> Extracted data entries:
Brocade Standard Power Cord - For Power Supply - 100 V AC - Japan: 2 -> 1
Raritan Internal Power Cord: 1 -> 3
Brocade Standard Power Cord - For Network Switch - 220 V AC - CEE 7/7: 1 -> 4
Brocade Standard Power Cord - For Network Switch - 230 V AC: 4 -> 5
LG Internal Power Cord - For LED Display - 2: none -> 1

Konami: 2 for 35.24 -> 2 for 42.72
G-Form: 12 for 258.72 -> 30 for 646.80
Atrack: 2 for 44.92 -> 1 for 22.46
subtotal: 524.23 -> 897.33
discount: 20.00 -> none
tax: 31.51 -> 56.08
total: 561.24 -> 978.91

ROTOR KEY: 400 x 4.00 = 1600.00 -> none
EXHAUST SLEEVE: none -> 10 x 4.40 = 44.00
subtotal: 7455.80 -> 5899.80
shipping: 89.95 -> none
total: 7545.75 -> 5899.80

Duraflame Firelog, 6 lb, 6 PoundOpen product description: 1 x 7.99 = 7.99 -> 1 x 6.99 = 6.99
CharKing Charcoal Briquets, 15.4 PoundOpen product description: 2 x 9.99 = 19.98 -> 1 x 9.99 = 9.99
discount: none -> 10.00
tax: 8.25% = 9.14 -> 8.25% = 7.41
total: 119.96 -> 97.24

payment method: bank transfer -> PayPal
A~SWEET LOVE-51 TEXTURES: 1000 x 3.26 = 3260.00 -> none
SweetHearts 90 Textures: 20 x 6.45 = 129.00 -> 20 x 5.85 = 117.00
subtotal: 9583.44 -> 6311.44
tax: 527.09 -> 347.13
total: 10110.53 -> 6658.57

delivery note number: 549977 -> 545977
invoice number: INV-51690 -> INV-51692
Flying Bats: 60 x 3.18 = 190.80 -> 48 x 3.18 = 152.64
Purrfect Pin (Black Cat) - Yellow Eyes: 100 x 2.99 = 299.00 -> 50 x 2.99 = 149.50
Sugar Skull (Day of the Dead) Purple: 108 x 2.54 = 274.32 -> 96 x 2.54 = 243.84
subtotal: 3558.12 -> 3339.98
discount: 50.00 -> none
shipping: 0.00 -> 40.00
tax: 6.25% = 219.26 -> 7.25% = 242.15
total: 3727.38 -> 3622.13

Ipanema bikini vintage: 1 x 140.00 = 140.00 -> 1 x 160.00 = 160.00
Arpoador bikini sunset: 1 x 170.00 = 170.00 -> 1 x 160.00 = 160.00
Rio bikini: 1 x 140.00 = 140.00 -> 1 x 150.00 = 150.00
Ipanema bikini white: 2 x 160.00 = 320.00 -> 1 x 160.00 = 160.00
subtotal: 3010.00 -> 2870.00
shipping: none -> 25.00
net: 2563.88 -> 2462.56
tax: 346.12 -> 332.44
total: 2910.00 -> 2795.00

> WHAT THE TASK ASKS: Quote exactly the first line of the entries and every line after it, stopping with the line that contains "A~SWEET LOVE-51 TEXTURES: 1000".

> TASK RESPONSE:
Brocade Standard Power Cord - For Power Supply - 100 V AC - Japan: 2 -> 1
Raritan Internal Power Cord: 1 -> 3
Brocade Standard Power Cord - For Network Switch - 220 V AC - CEE 7/7: 1 -> 4
Brocade Standard Power Cord - For Network Switch - 230 V AC: 4 -> 5
LG Internal Power Cord - For LED Display - 2: none -> 1

Konami: 2 for 35.24 -> 2 for 42.72
G-Form: 12 for 258.72 -> 30 for 646.80
Atrack: 2 for 44.92 -> 1 for 22.46
subtotal: 524.23 -> 897.33
discount: 20.00 -> none
tax: 31.51 -> 56.08
total: 561.24 -> 978.91

ROTOR KEY: 400 x 4.00 = 1600.00 -> none
EXHAUST SLEEVE: none -> 10 x 4.40 = 44.00
subtotal: 7455.80 -> 5899.80
shipping: 89.95 -> none
total: 7545.75 -> 5899.80

Duraflame Firelog, 6 lb, 6 PoundOpen product description: 1 x 7.99 = 7.99 -> 1 x 6.99 = 6.99
CharKing Charcoal Briquets, 15.4 PoundOpen product description: 2 x 9.99 = 19.98 -> 1 x 9.99 = 9.99
discount: none -> 10.00
tax: 8.25% = 9.14 -> 8.25% = 7.41
total: 119.96 -> 97.24

payment method: bank transfer -> PayPal
A~SWEET LOVE-51 TEXTURES: 1000 x 3.26 = 3260.00 -> none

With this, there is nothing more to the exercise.